Scout Leader Enjoys Coaching Boys to Become Leaders –

Bob Coffelt, Warsaw, was introduced to the Boy Scouts when he was in sixth grade. He eventually became an Eagle Scout. He was a Scoutmaster for local Troop 730 from 2010 to 2017. He continues to mentor young people in the Scouting program. Photo provided by Bob Coffelt.

By Laurie Lechlitner

WARSAW – “I’m an Air Force kid, born in England on the 4th of July,” said Bob Coffelt, Warsaw. “I moved to Kansas when I was 8. I was introduced to the Boy Scouts when I was in sixth grade. I joined hoping to make more friends. I also like to be and doing things on the outside. As an adult, I have held many leadership positions in the Boy Scouts of America over the past 25 years. I enjoy seeing boys grow, mature, and become leaders through scouting.

Coffelt completed his Eagle Scout requirements in 1977. “A lot of boys dropped out of Scouting around age 16, when they could drive and get jobs. It was then that I realized that I could achieve the rank of Eagle Scout.

Coffelt’s first merit badge was printing. “As printing has always been a passion of mine, I printed out emergency first aid tips that people could use in their homes. I also gave a presentation to Boy Scouts on emergency preparedness and coordinated the fire department and EMS unit to do a presentation for the community.Becoming an Eagle Scout requires leadership and project management skills.

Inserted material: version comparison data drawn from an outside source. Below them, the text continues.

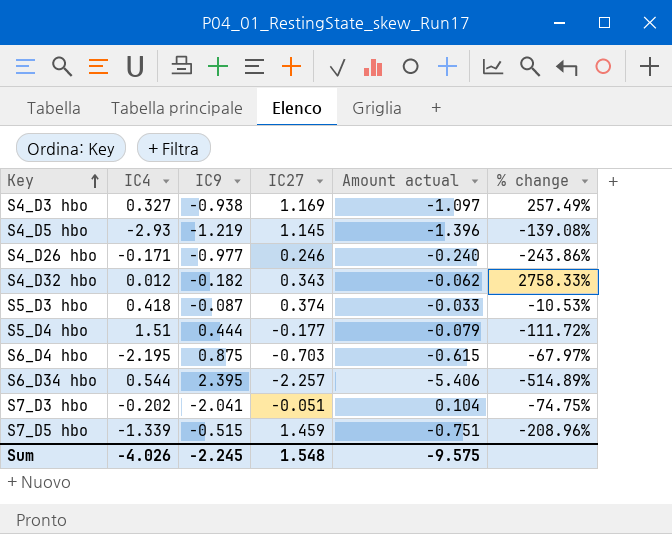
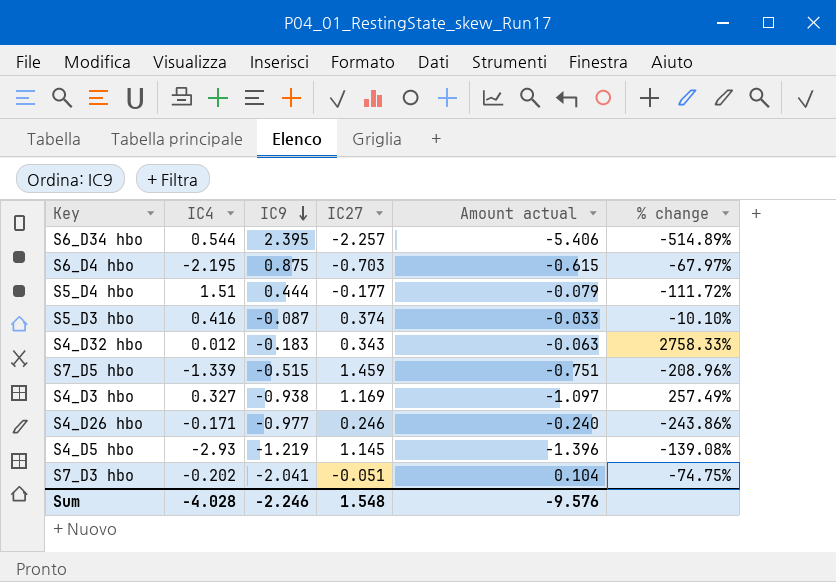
row order: Key ascending -> IC9 descending
S5_D3 hbo | IC4: 0.418 -> 0.416
S5_D3 hbo | % change: -10.53% -> -10.10%
S4_D32 hbo | IC9: -0.182 -> -0.183
S4_D32 hbo | Amount actual: -0.062 -> -0.063
Sum | IC4: -4.026 -> -4.028
Sum | IC9: -2.245 -> -2.246
Sum | Amount actual: -9.575 -> -9.576

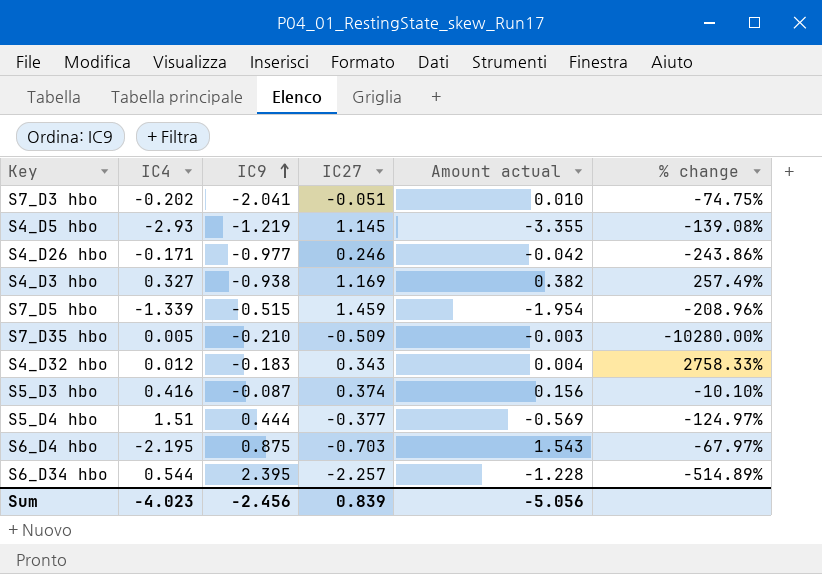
row order: IC9 descending -> IC9 ascending
column Amount actual | formula: [IC9] * [IC27] -> [IC4] * [IC27]
row S7_D35 hbo: none -> 0.005 | -0.210 | -0.509 | -0.003 | -10280.00%
S5_D4 hbo | IC27: -0.177 -> -0.377
S5_D4 hbo | % change: -111.72% -> -124.97%
Sum | IC4: -4.028 -> -4.023
Sum | IC9: -2.246 -> -2.456
Sum | IC27: 1.548 -> 0.839
Sum | Amount actual: -9.576 -> -5.056

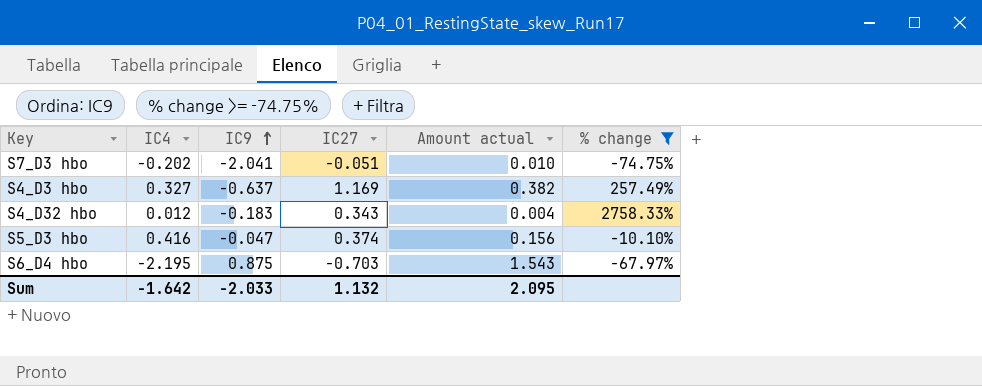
filter: none -> % change >= -74.75%
S4_D3 hbo | IC9: -0.938 -> -0.637
S5_D3 hbo | IC9: -0.087 -> -0.047
Sum | IC4: -4.023 -> -1.642
Sum | IC9: -2.456 -> -2.033
Sum | IC27: 0.839 -> 1.132
Sum | Amount actual: -5.056 -> 2.095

He has also attended two national high adventure camps in New Mexico and bordering waters in Minnesota and Canada.

Coffelt holds a BS in Printing Management from Pittsburgh State University. He has been a Manufacturing/Quality Supervisor for LSC Communications (formerly RR Donnelley) since June 1, 1981. He has worked in three locations: Des Moines, Iowa; Shanghai, China; and Warsaw.

When his son Sheldon, who eventually became an Eagle Scout, was in first grade, Coffelt became an involved parent in the Cub Scout program. “It was around 1997, 20 years after my scouting days. I finally became the chairman of the committee.

In 2002, the Coffelts had the opportunity of a lifetime: a start-up printing company in Shanghai. “Living in China has been an adventure for our whole family and, of course, Scouting was part of that experience.”

Back in the United States, he became a Scoutmaster for Local Troop 730 from 2010 to 2017 and is currently the charter organization’s representative. For the past five years, Coffelt has been the National Youth Leadership Training Coordinator for the local council.

“The council encompasses 11 counties in Indiana’s northeast corner, including Kosciusko County. My duties include assisting leaders, facilitating the national course, and overseeing the week-long training event at Camp Chief Little Turtle in southern Angola. The program is based on proven practical leadership training. “We combine games and skill activities with lessons to make it more fun for young people,” added Coffelt.

Last year, Coffelt became a member of the Warsaw Planning Commission. “I believe my life experiences are valuable to my community. I am a good listener and a team player.

He has been married to his wife, Roxanne, for almost 39 years. She owns a CPA business in town. They have two adult children, Kelsey and Sheldon, and two granddaughters.

He and Roxanne love to travel. “We’ve been to Europe and Asia, but we’ve mostly traveled to the United States.”

When asked what young people need most in their lives, Coffelt said, “Over the years, many young people in our Scouting program have come from non-traditional families. Scouting offers stability, adventure and guidance from caring adults, preparing boys for life.